Freud was the father of the psychoanalytic school of thought which believes that all human behaviour is motivated by sexuality. As such, fairy tales become vehicles for teaching new members of society sexual lessons. However, these must be oblique lessons: it goes against so many of our society’s values to overtly indoctrinate sexuality into our children. At the same time, sexuality is an important part of our adult lives, and as with other areas of life, it is the responsibility of parents and other adults to teach children how to relate to these social phenomena. However, there are several differing, sexual interpretations of the Little Red Riding Hood parable – exactly what message is being sent to those reading it for the first time cannot be agreed on!

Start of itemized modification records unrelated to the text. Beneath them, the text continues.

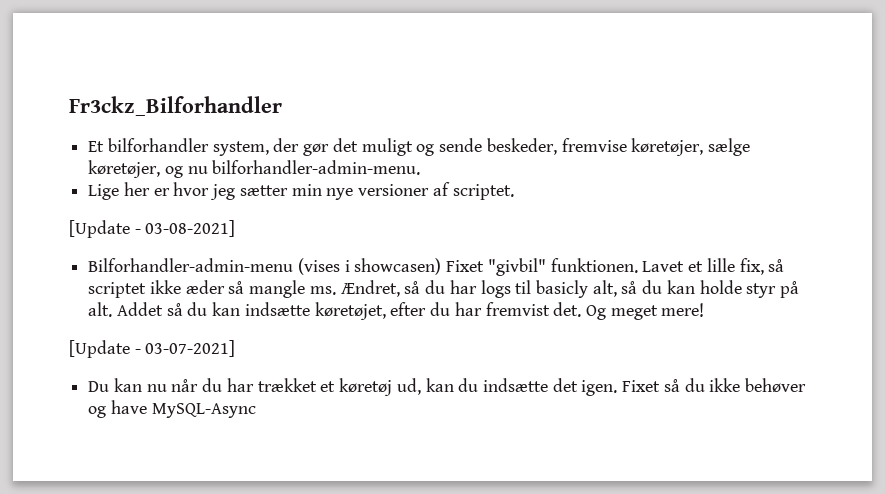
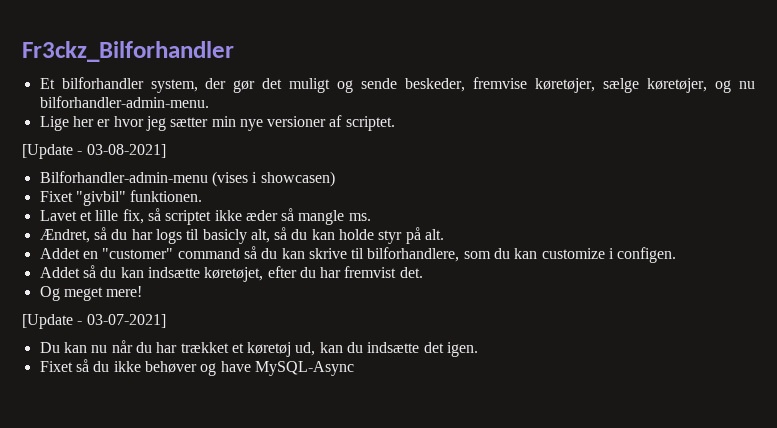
- Bilforhandler-admin-menu (vises i showcasen) Fixet "givbil" funktionen. Lavet et lille fix, så scriptet ikke æder så mangle ms. Ændret, så du har logs til basicly alt, så du kan holde styr på alt. Addet så du kan indsætte køretøjet, efter du har fremvist det. Og meget mere!
+ Bilforhandler-admin-menu (vises i showcasen)
+ Fixet "givbil" funktionen.
+ Lavet et lille fix, så scriptet ikke æder så mangle ms.
+ Ændret, så du har logs til basicly alt, så du kan holde styr på alt.
+ Addet en "customer" command så du kan skrive til bilforhandlere, som du kan customize i configen.
+ Addet så du kan indsætte køretøjet, efter du har fremvist det.
+ Og meget mere!
- Du kan nu når du har trækket et køretøj ud, kan du indsætte det igen. Fixet så du ikke behøver og have MySQL-Async
+ Du kan nu når du har trækket et køretøj ud, kan du indsætte det igen.
+ Fixet så du ikke behøver og have MySQL-Async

The way the Little Red Riding Hood tale teaches children about the roles of their gender has also been researched extensively. The mother of the tale, who tells Red Riding Hood not to stray from the path, represents a woman who knows her place within the patriarchal society. The fact that Little Red Riding Hood strays from the path, talks to a strange man (‘Don’t talk to strangers!’), and dawdles, against her mother’s instructions, and comes to harm, is a lesson to young girls to accept what society dictates they must do, or come to harm. “This action, an expression of her own desire, is the cause of her troubles” (Cranny-Francis, 1992, p123).
http://hubpages.com/hub/So-Whats-The-History-Behind-The-Little-Red-Riding-Hood

 I have these questions for you -
 
*1. Do you think (or do you know for a fact)  that Bettelheim was not the only one who saw Red Riding Hood in this light - as a young woman who desired to replace her mother in relation to her father?  Does Warner comment on this Freudian view?  I've a reason for asking this as we move on to other tales.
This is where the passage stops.